[How to complete this task] Scan the material below and report how many lines include the string "background"; nothing else belongs in the reply.

[Task data]
━━━━━━
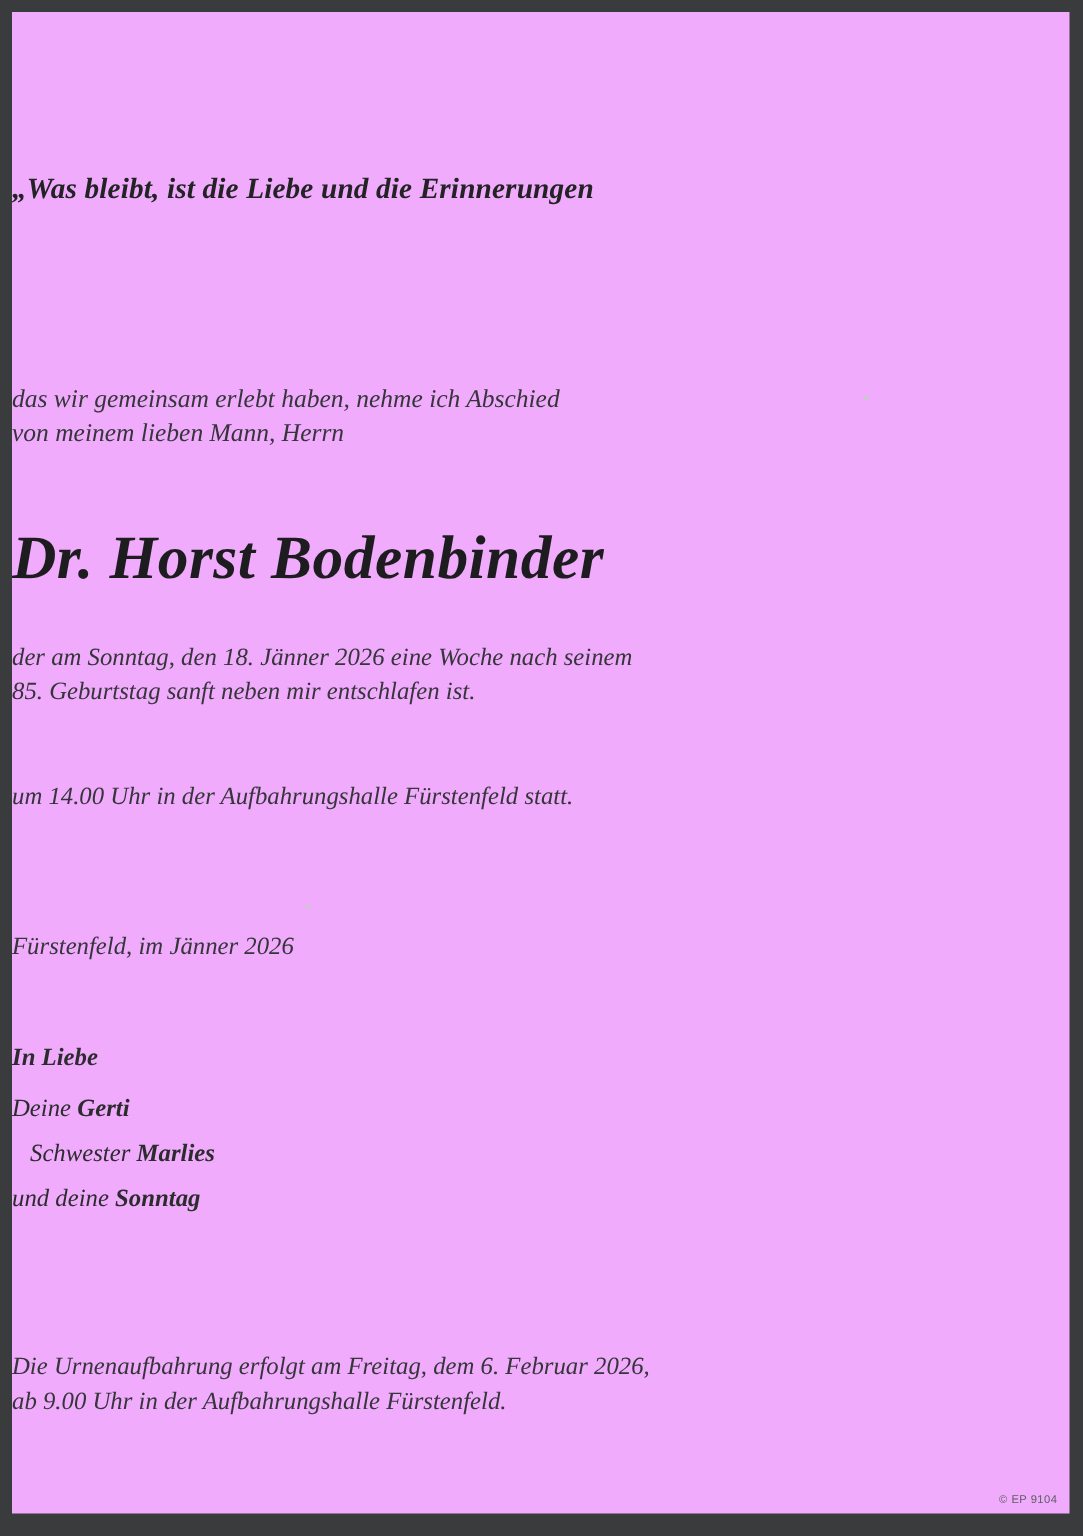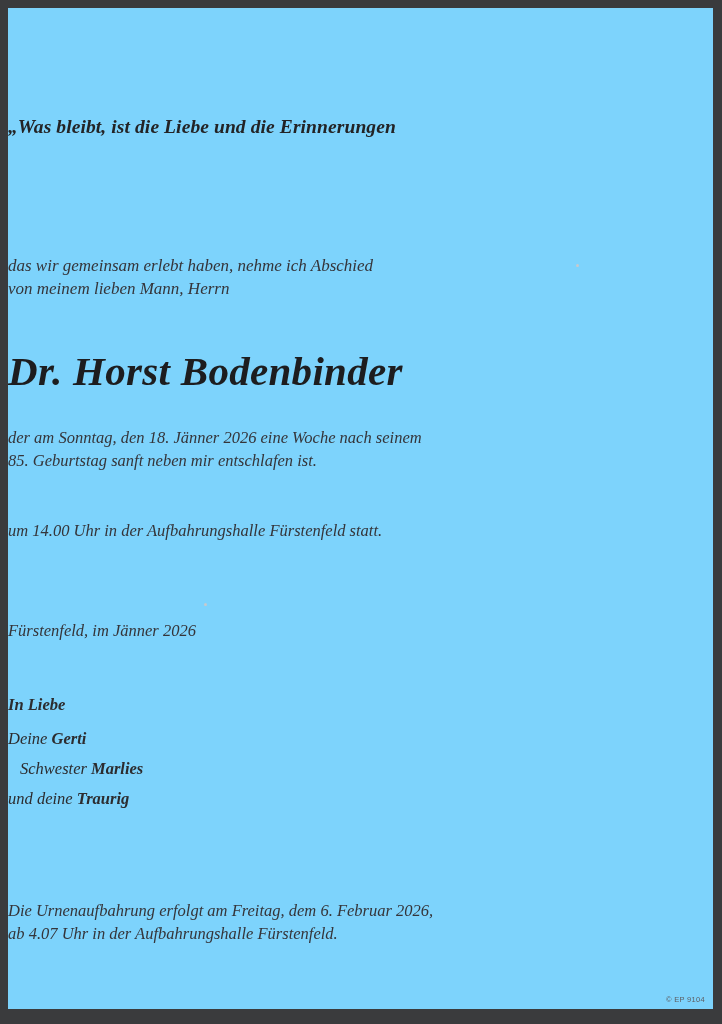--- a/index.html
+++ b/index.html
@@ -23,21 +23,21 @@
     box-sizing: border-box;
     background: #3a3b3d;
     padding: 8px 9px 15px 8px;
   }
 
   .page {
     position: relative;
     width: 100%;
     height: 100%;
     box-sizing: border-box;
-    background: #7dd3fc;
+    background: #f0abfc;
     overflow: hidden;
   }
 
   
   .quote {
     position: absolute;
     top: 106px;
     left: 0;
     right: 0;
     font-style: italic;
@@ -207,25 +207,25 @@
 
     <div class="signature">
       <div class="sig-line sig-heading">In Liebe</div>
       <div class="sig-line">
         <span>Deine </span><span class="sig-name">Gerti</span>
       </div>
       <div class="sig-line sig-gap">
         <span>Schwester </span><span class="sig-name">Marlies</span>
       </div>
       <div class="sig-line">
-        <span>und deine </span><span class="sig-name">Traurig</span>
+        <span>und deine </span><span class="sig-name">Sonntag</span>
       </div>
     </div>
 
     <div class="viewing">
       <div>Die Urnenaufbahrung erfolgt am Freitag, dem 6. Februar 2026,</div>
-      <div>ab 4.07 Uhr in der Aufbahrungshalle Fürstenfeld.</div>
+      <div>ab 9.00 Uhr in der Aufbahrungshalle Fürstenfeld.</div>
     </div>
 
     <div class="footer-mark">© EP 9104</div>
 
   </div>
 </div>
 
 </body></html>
━━━━━━
[Response] 3